He rubbed the bald spot on the back of his head. “Look, scanning tech has come a long way, but it still has limitations. We can only guarantee so much accuracy---it’s all in the contracts I signed with Mr. Mahmoud. You want me to put this back down and rebuild the crane?”


“No, not yet---so long as it is safe, please keep it there while we assess.”


Bahrami produced a book on hieroglyphics and sat down in front of one face. “That is ‘Pharaoh,’ there… ‘order or decree,’ good…”


I leaned down over his shoulder and read aloud:


<By Pharaoh’s command we seal this tomb. By Pharaoh’s will alone shall it open again.>


I circled to the next face.


<We servants of Pharaoh, the Nameless, the Undying, do here--->


I paused and glanced back at Bahrami, whose jaw hung open. Mona stood behind him, half a smile on her lips. “You should really be writing this down, professor.” I continued:


<…do here commit our souls to his service, in this world and the next.>


<Seven curses of woe and seven curses of agony upon you who trespass this sacred seal.

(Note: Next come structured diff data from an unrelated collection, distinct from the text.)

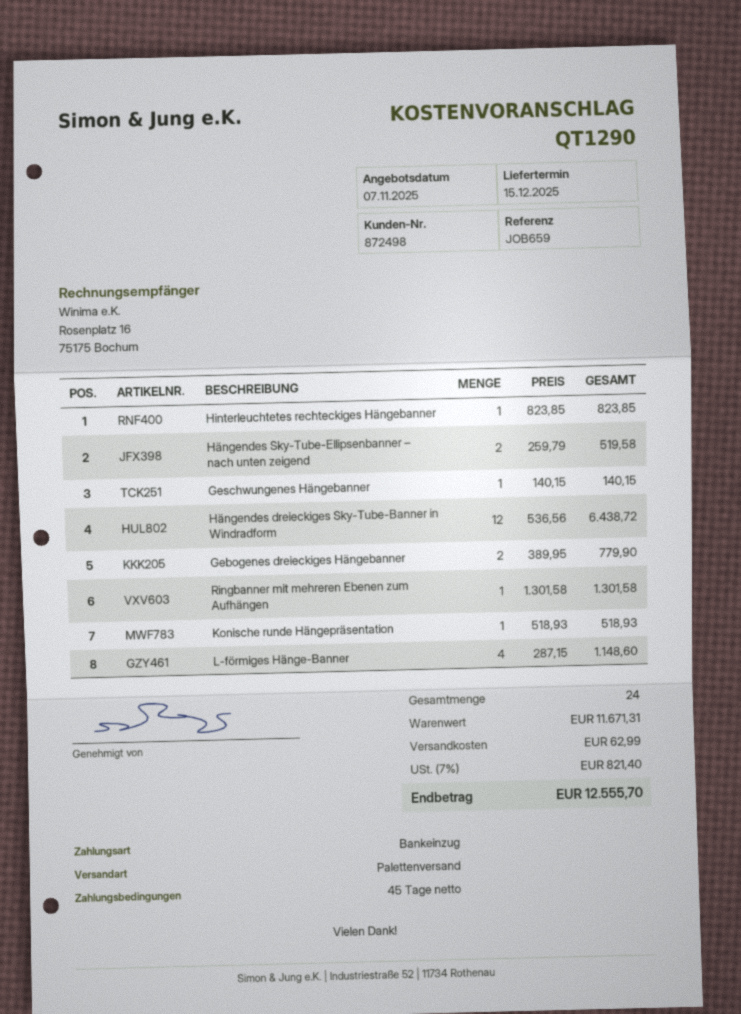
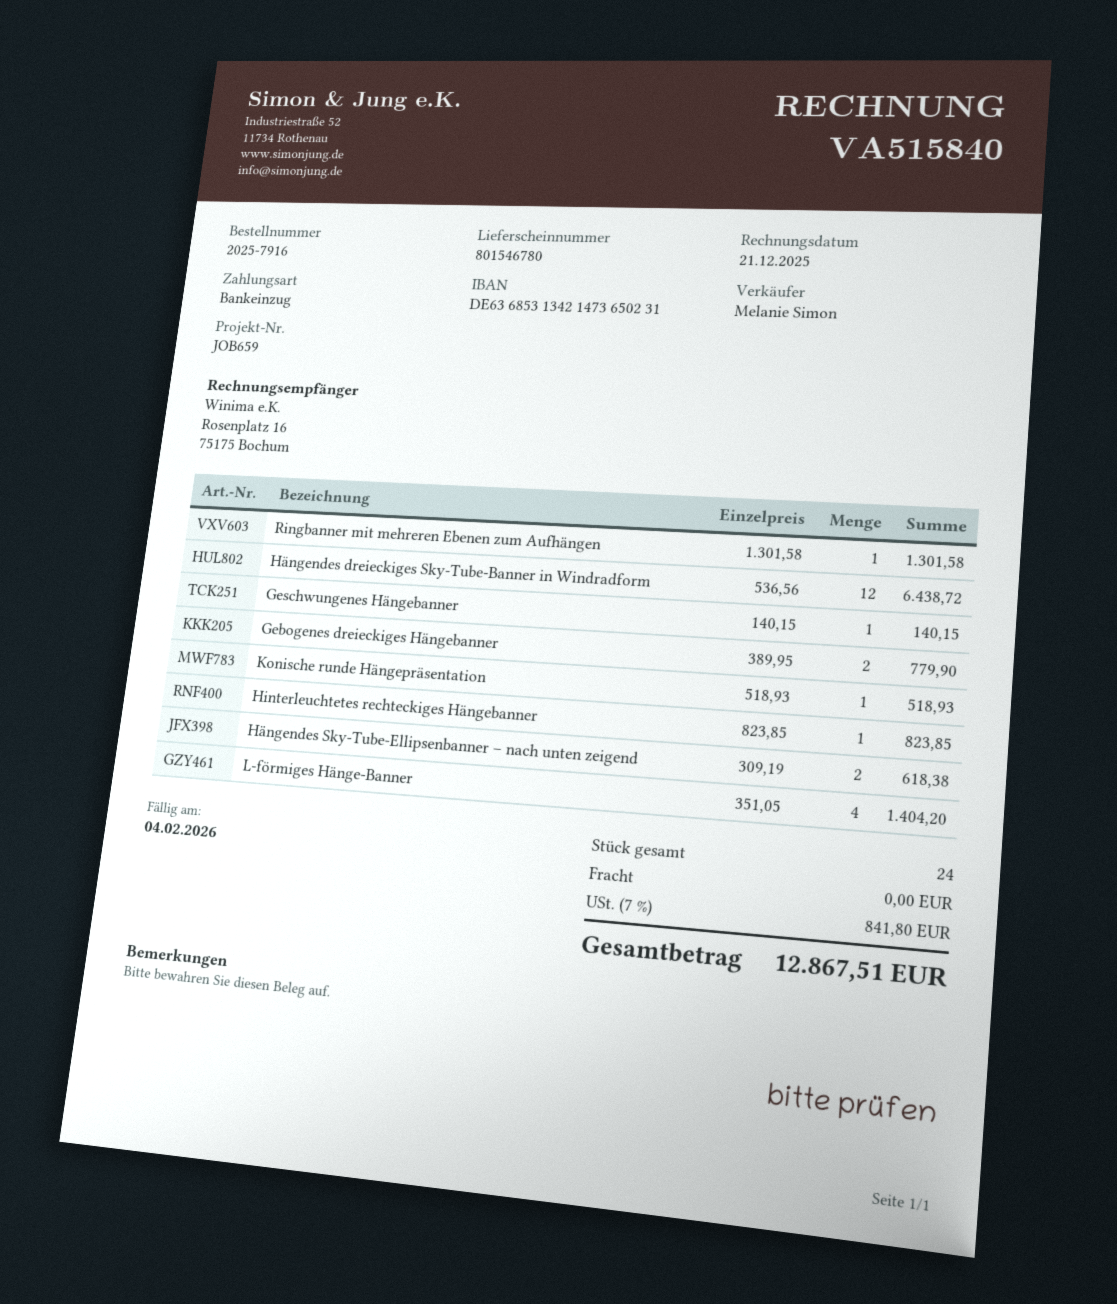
Hängendes Sky-Tube-Ellipsenbanner – nach unten zeigend: 2 x 259.79 = 519.58 -> 2 x 309.19 = 618.38
L-förmiges Hänge-Banner: 4 x 287.15 = 1148.60 -> 4 x 351.05 = 1404.20
shipping: 62.99 -> 0.00
tax: 7% = 821.40 -> 7% = 841.80
total: 12555.70 -> 12867.51

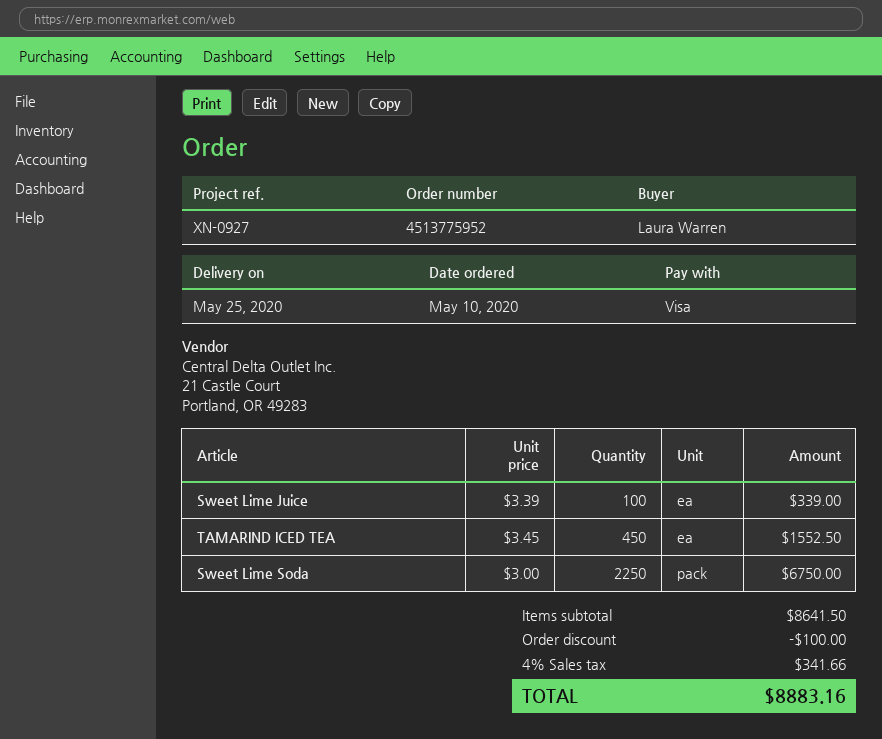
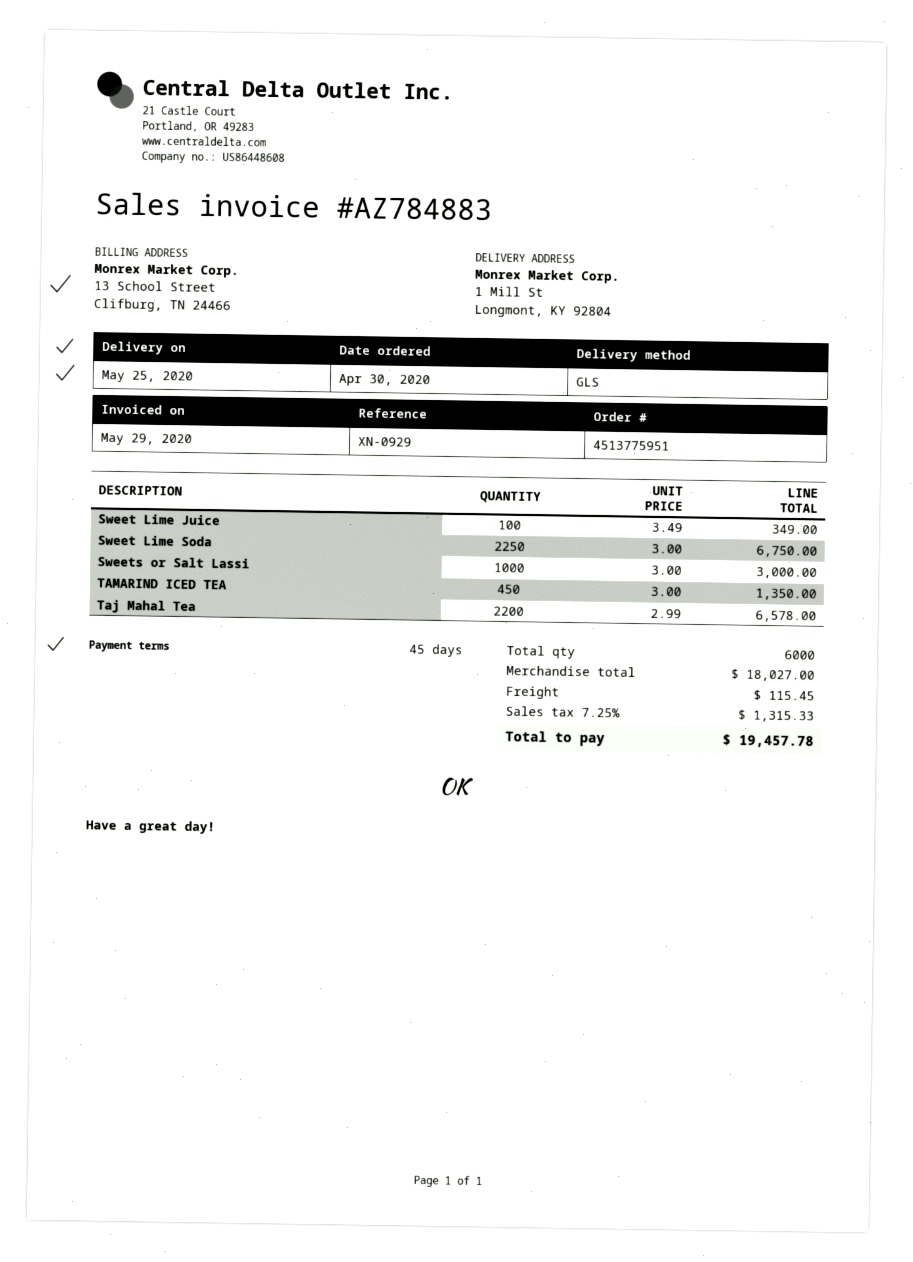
order number: 4513775952 -> 4513775951
order date: 2020-05-10 -> 2020-04-30
reference: XN-0927 -> XN-0929
Sweet Lime Juice: 100 x 3.39 = 339.00 -> 100 x 3.49 = 349.00
TAMARIND ICED TEA: 450 x 3.45 = 1552.50 -> 450 x 3.00 = 1350.00
Sweets or Salt Lassi: none -> 1000 x 3.00 = 3000.00
Taj Mahal Tea: none -> 2200 x 2.99 = 6578.00
subtotal: 8641.50 -> 18027.00
discount: 100.00 -> none
shipping: none -> 115.45
tax: 4% = 341.66 -> 7.25% = 1315.33
total: 8883.16 -> 19457.78

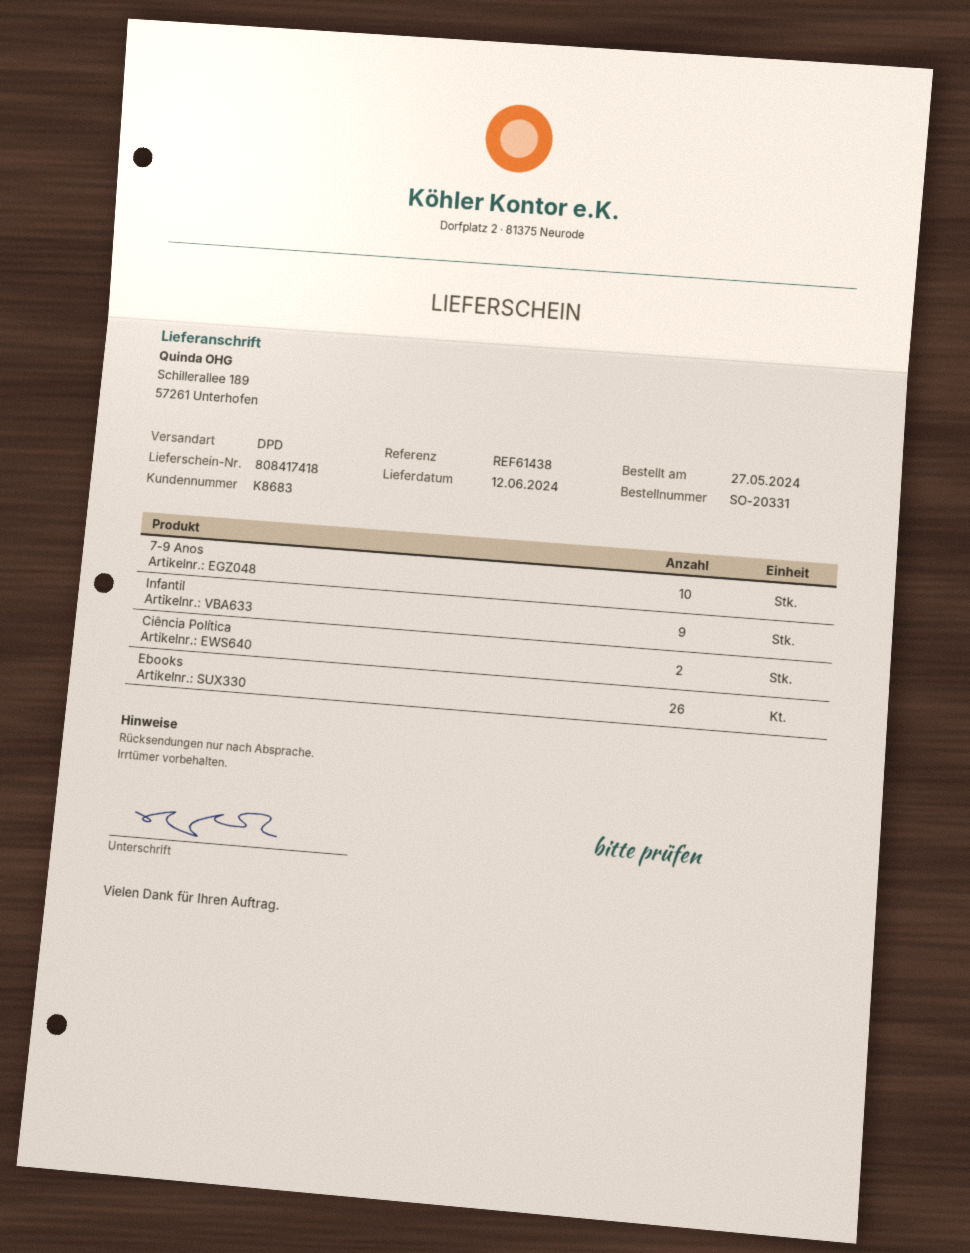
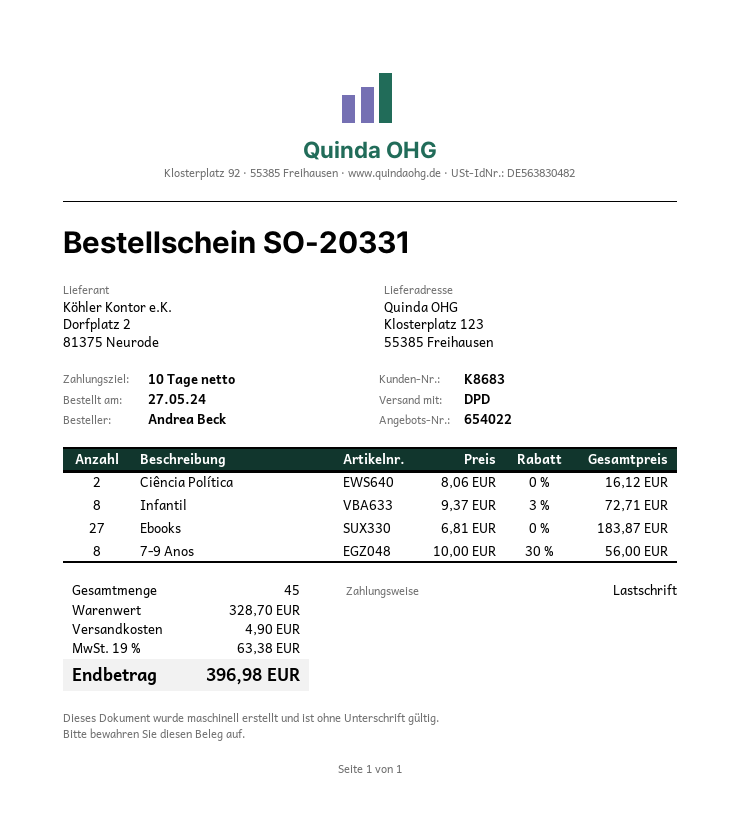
ship to: Schillerallee 189, 57261 Unterhofen -> Klosterplatz 123, 55385 Freihausen
7-9 Anos: 10 -> 8
Infantil: 9 -> 8
Ebooks: 26 -> 27

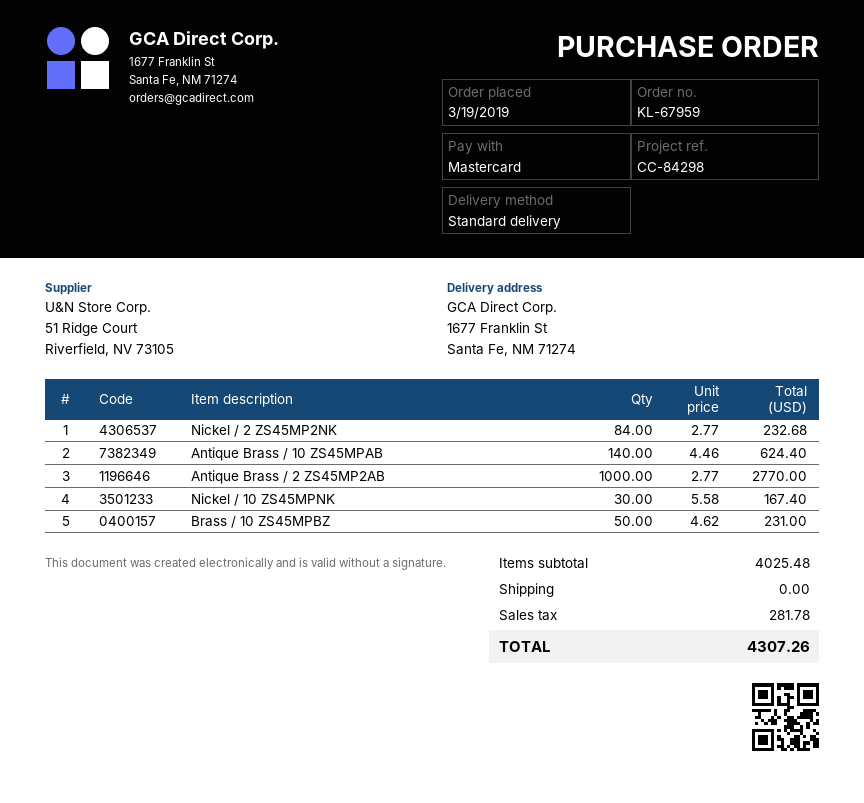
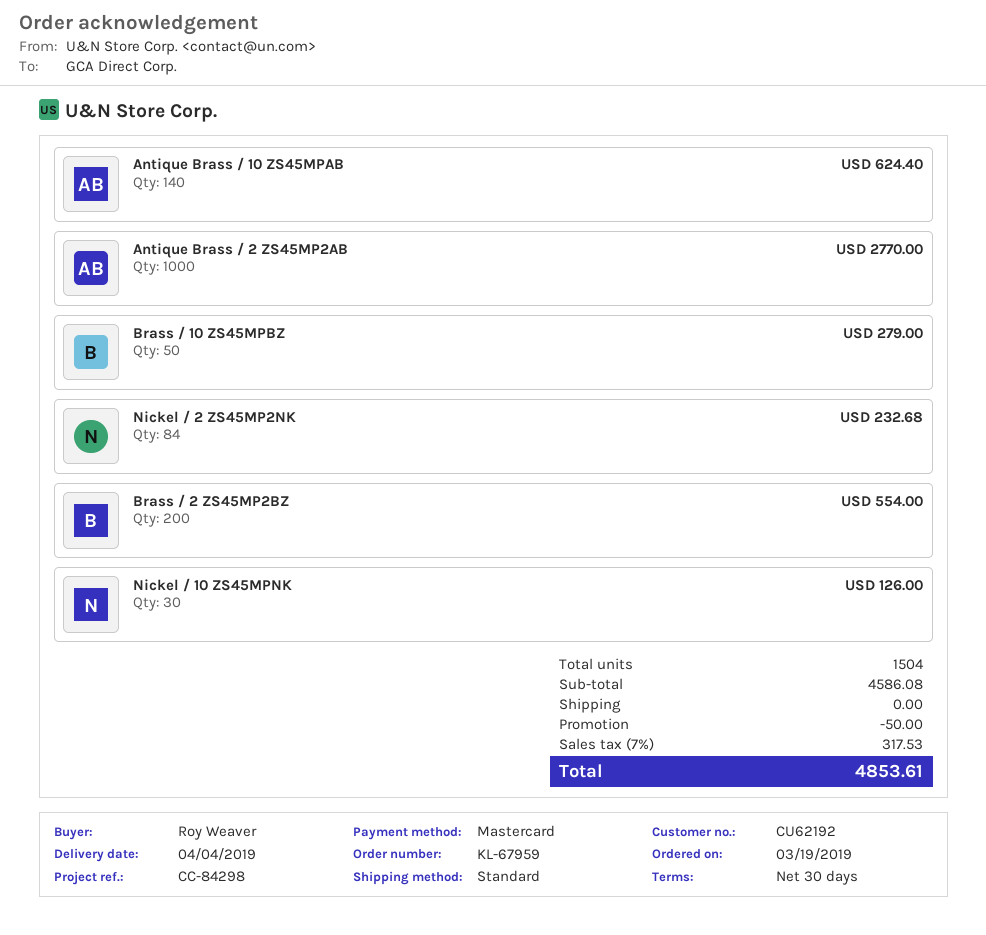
Nickel / 10 ZS45MPNK: 30 for 167.40 -> 30 for 126.00
Brass / 10 ZS45MPBZ: 50 for 231.00 -> 50 for 279.00
Brass / 2 ZS45MP2BZ: none -> 200 for 554.00
subtotal: 4025.48 -> 4586.08
discount: none -> 50.00
tax: 281.78 -> 317.53
total: 4307.26 -> 4853.61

By Pharaoh’s will be it so.>


<Entombed below lies Pharaoh’s greatest treasure, wealth never-ending. Forever may it serve Pharaoh in the world beyond.>


“Feel free to check my work.” I patted Bahrami on his shoulder as I completed my circuit of the pyramid.


Isaiah knelt at the rim and pointed a torch down into the hole. “There’s a landing only about three metres down, with another gold rod in the middle of it. Looks like it has a socket on top that the pyramid spike was resting in.”


Mona stood with her arms crossed, toe tapping against the ground, her eyes fixed on the suspended pyramid. She glanced at me, looked back at the pyramid, and nodded. “Very well. Mr. Atalla, please shift that to the side as far as it will go. That should open up enough of a space for your men to drop a ladder into the shaft.”


“With respect, I don’t think that’s a good idea, professor,” Isaiah said. “Egyptian tomb-builders were notorious for incorporating traps into their designs, and this has all the hallmarks of a trap waiting to be sprung. In fact, we may have already done so the moment we lifted the spike out of its socket---that entire chamber could be filled with noxious gases for all we know.”


“Then fetch me a sniffer. You are more than welcome to remain up here where it is safe, but I am going down into this tomb.”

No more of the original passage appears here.